Penundaan ini juga dimaksudkan untuk membuka ruang dialog antara pemerintah, akademisi, guru, dan masyarakat. Dalam pernyataan resminya, Mendikbud menyebutkan bahwa pihaknya akan membentuk tim verifikasi independen untuk memeriksa setiap perubahan, memastikan bahwa tidak ada fakta penting yang dihilangkan atau dimanipulasi.
Langkah ini disambut baik oleh sebagian pihak, meski ada kekhawatiran bahwa penundaan hanya bersifat sementara dan revisi tetap akan dilanjutkan dengan substansi yang sama setelah sorotan publik mereda.
Dampak Penundaan bagi Dunia Pendidikan
Penundaan penerbitan buku sejarah revisi berdampak langsung pada dunia pendidikan. Sekolah-sekolah harus tetap menggunakan buku sejarah lama, yang menurut sebagian pengamat sudah tidak sepenuhnya relevan dengan temuan riset terbaru.

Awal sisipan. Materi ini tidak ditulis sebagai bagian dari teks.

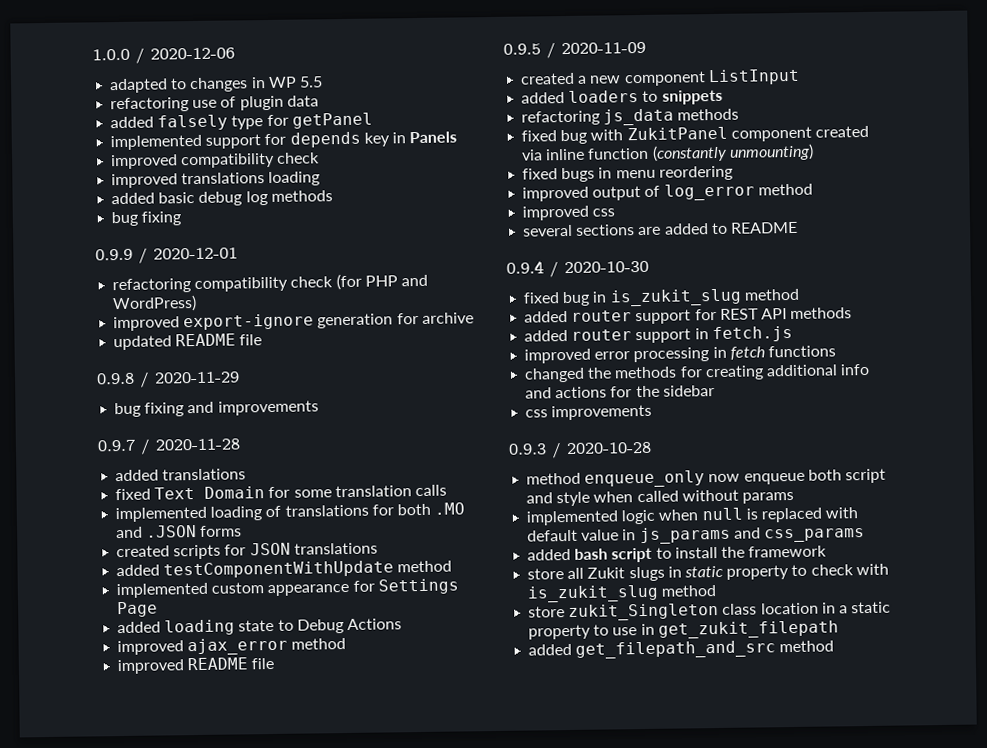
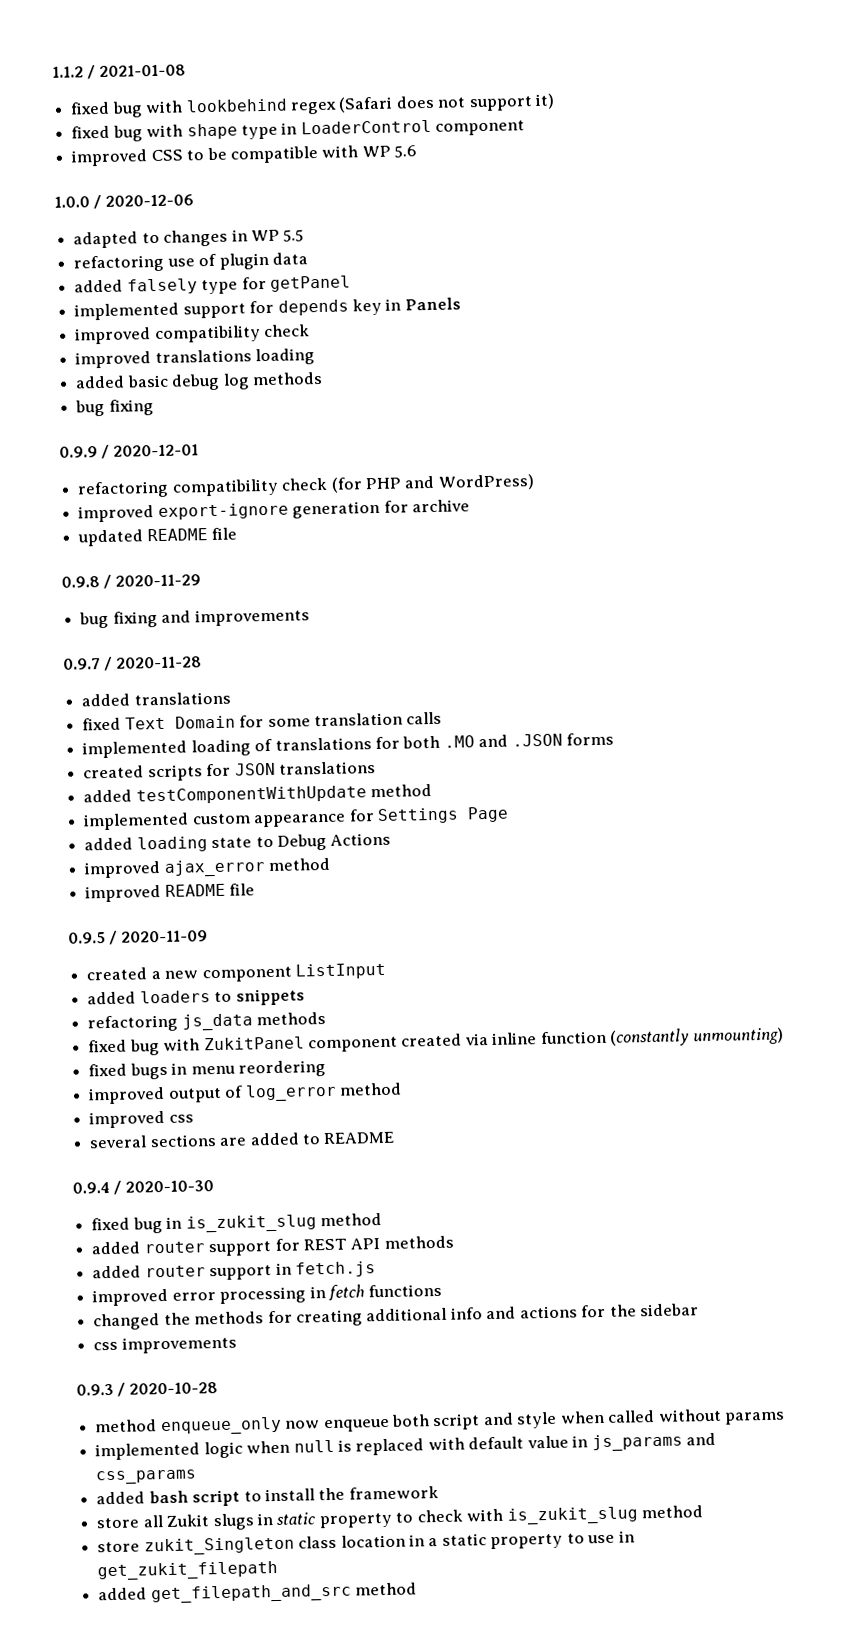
+ 1.1.2 / 2021-01-08
+ fixed bug with lookbehind regex (Safari does not support it)
+ fixed bug with shape type in LoaderControl component
+ improved CSS to be compatible with WP 5.6

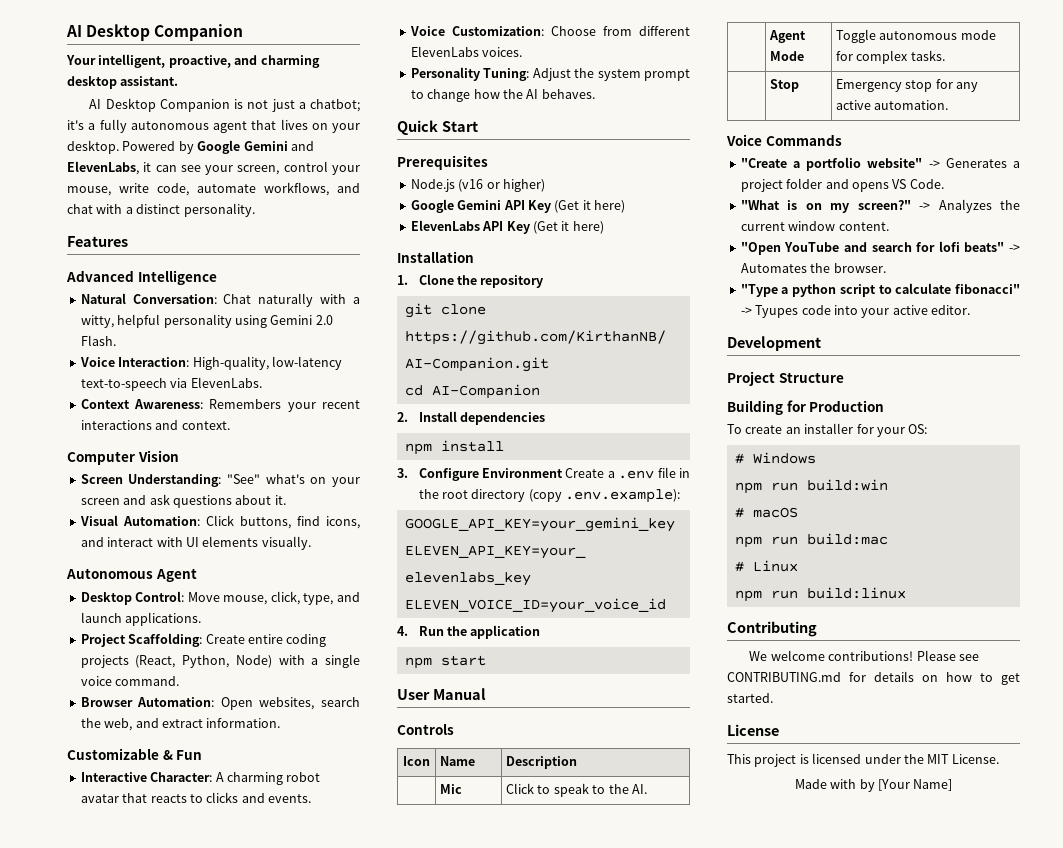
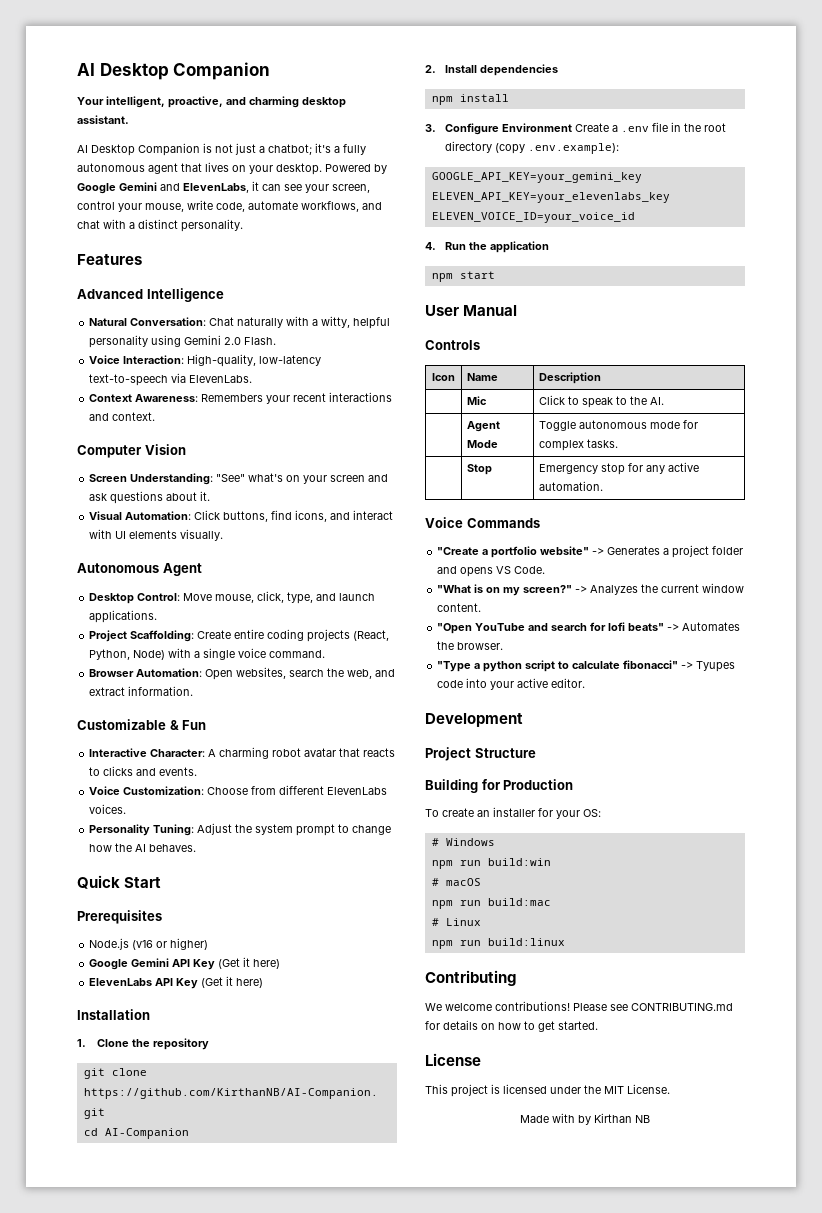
- Made with by [Your Name]
+ Made with by Kirthan NB

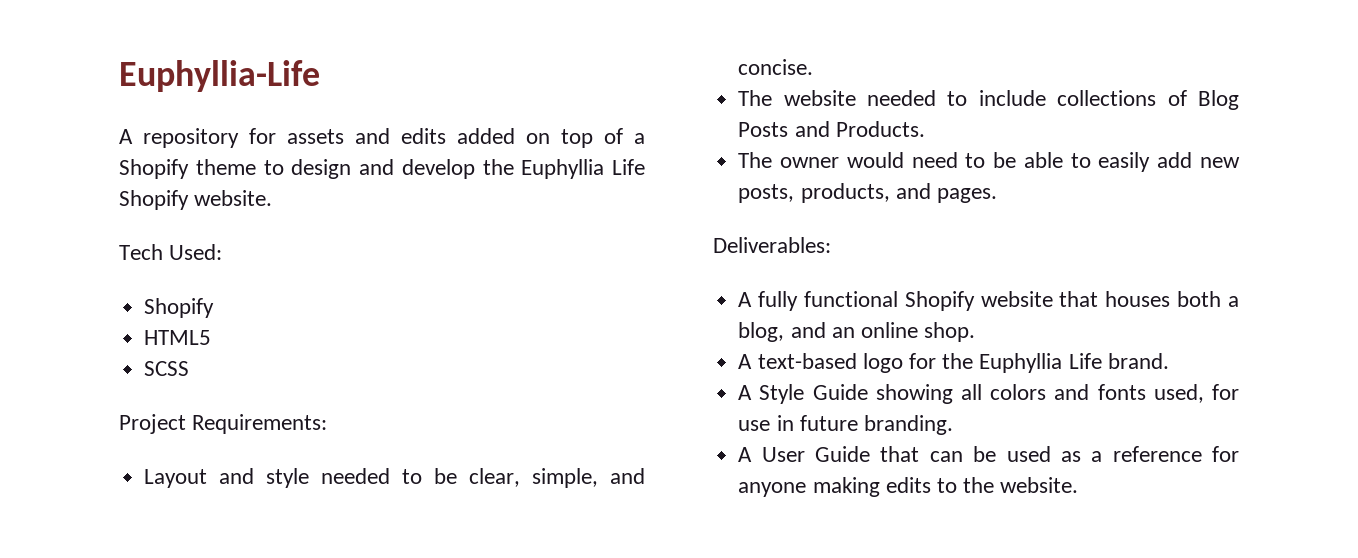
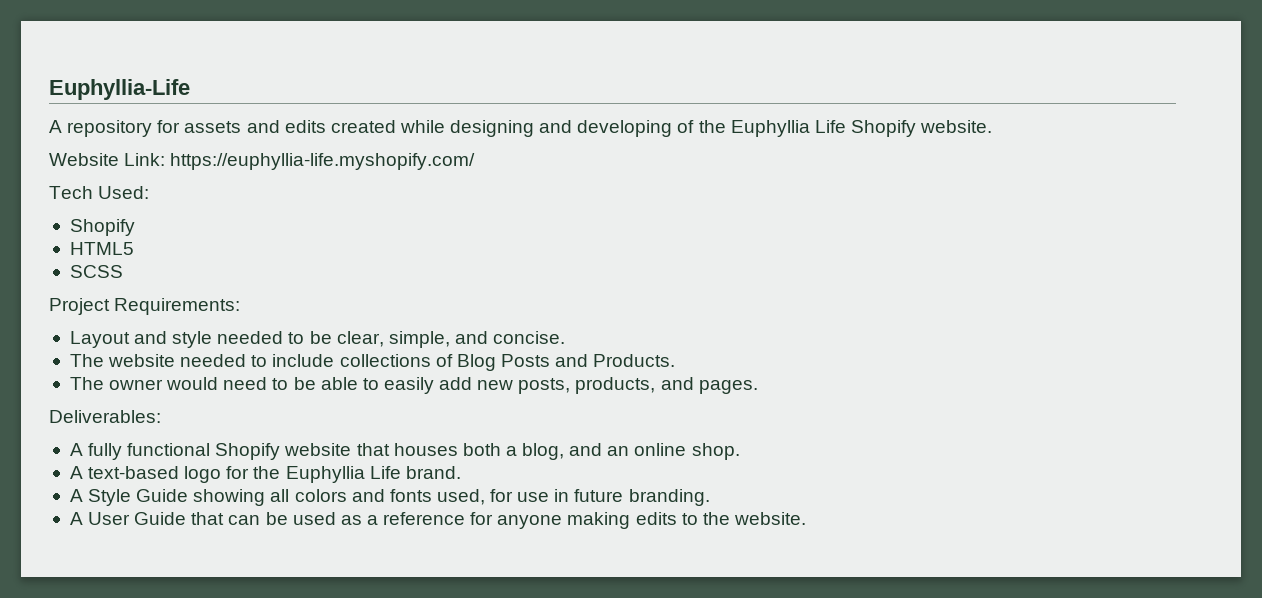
- A repository for assets and edits added on top of a Shopify theme to design and develop the Euphyllia Life Shopify website.
+ A repository for assets and edits created while designing and developing of the Euphyllia Life Shopify website.
+ Website Link: https://euphyllia-life.myshopify.com/

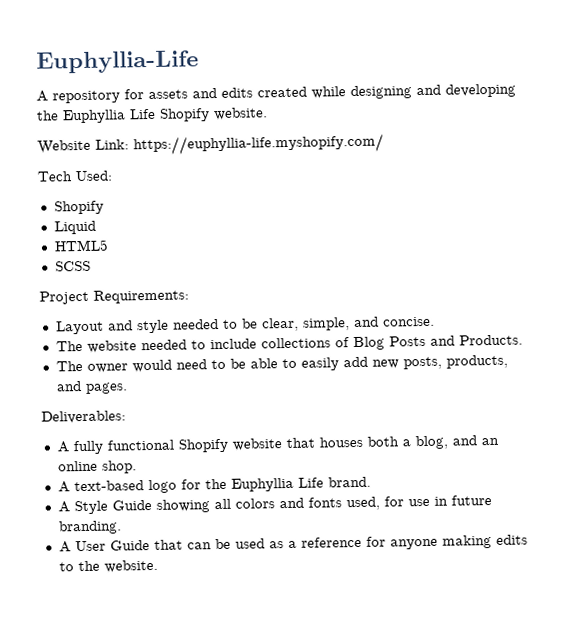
- A repository for assets and edits created while designing and developing of the Euphyllia Life Shopify website.
+ A repository for assets and edits created while designing and developing the Euphyllia Life Shopify website.
+ Liquid

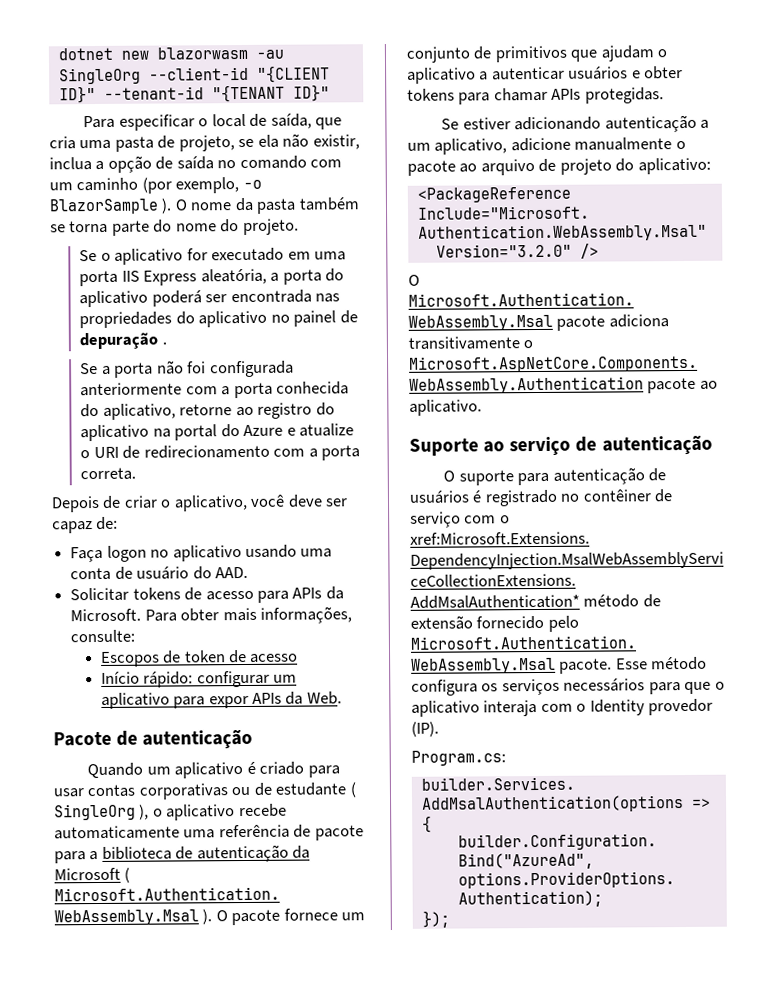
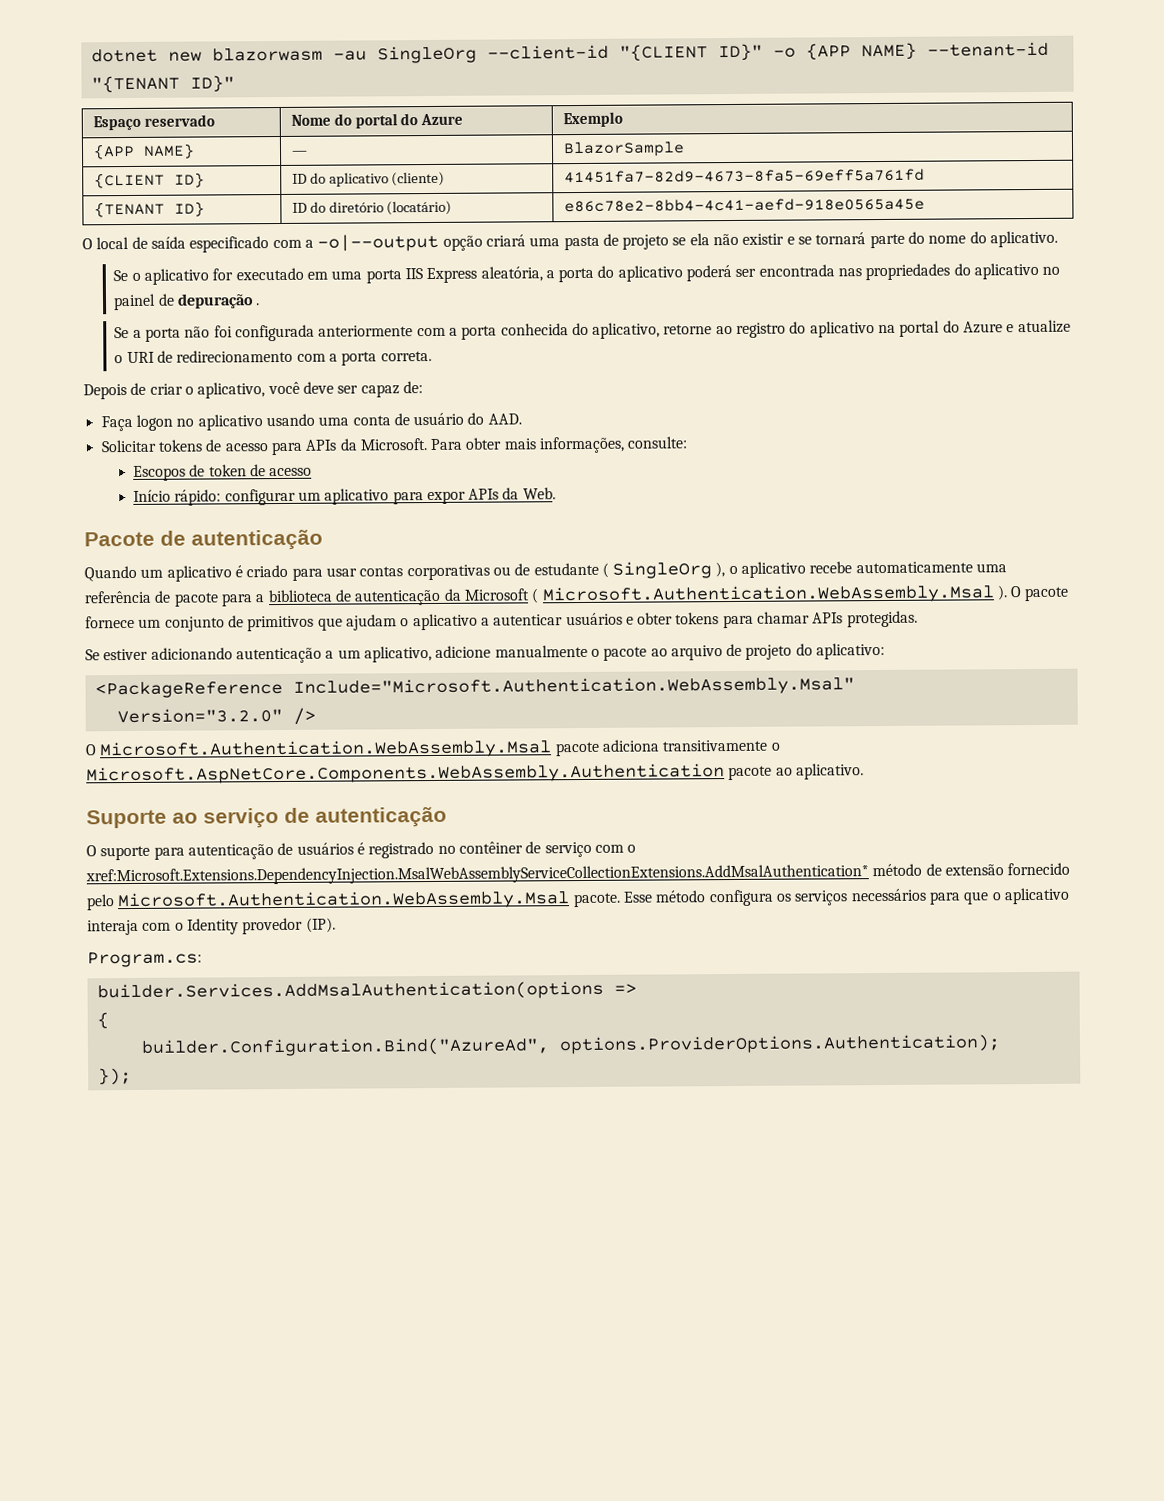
- dotnet new blazorwasm -au SingleOrg --client-id "{CLIENT ID}" --tenant-id "{TENANT ID}"
+ dotnet new blazorwasm -au SingleOrg --client-id "{CLIENT ID}" -o {APP NAME} --tenant-id "{TENANT ID}"
- Para especificar o local de saída, que cria uma pasta de projeto, se ela não existir, inclua a opção de saída no comando com um caminho (por exemplo, -o BlazorSample ). O nome da pasta também se torna parte do nome do projeto.
+ Espaço reservado | Nome do portal do Azure | Exemplo
+ {APP NAME} | — | BlazorSample
+ {CLIENT ID} | ID do aplicativo (cliente) | 41451fa7-82d9-4673-8fa5-69eff5a761fd
+ {TENANT ID} | ID do diretório (locatário) | e86c78e2-8bb4-4c41-aefd-918e0565a45e
+ O local de saída especificado com a -o|--output opção criará uma pasta de projeto se ela não existir e se tornará parte do nome do aplicativo.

Di sisi lain, penundaan ini memberi kesempatan bagi guru untuk memperkaya materi ajar dengan sumber alternatif, termasuk buku independen, jurnal akademik, dan arsip digital. Hal ini dapat mendorong pembelajaran sejarah yang lebih kritis, di mana siswa diajak membandingkan berbagai perspektif dan sumber informasi.
Namun, tanpa panduan resmi yang jelas, risiko terjadinya kesenjangan kualitas pengajaran antar sekolah menjadi besar. Sekolah dengan akses literatur yang baik bisa memberikan materi sejarah yang komprehensif, sementara sekolah dengan sumber terbatas mungkin hanya mengandalkan buku lama yang belum diperbarui.
Sejarah sebagai Arena Politik
Kontroversi buku sejarah ini menegaskan kembali bahwa sejarah bukan hanya soal masa lalu, tetapi juga medan pertarungan politik masa kini. Banyak negara, termasuk Indonesia, pernah mengalami periode di mana narasi sejarah dikendalikan untuk memperkuat legitimasi kekuasaan.
Sejarah yang diajarkan di sekolah sering kali dipilih dan disusun sedemikian rupa untuk membentuk identitas nasional tertentu. Masalahnya, ketika narasi ini disusun tanpa ruang bagi perbedaan pendapat, sejarah berubah menjadi monolit yang menutup kemungkinan diskusi kritis.
Polemik buku sejarah revisi menjadi pengingat bahwa masyarakat perlu terlibat aktif dalam mengawasi bagaimana sejarah diajarkan, agar generasi mendatang mendapatkan gambaran yang adil dan utuh.
Kesimpulan
Penundaan penerbitan ulang buku sejarah resmi Indonesia adalah momen penting bagi transparansi dan demokrasi pendidikan. Kritik ilmiah yang muncul menunjukkan bahwa publik tidak tinggal diam terhadap upaya manipulasi sejarah.
Ke depan, proses revisi harus dilakukan secara terbuka, berbasis riset, dan melibatkan berbagai pihak. Sejarah tidak boleh dijadikan alat propaganda, melainkan jendela bagi generasi mendatang untuk memahami masa lalu secara kritis dan objektif.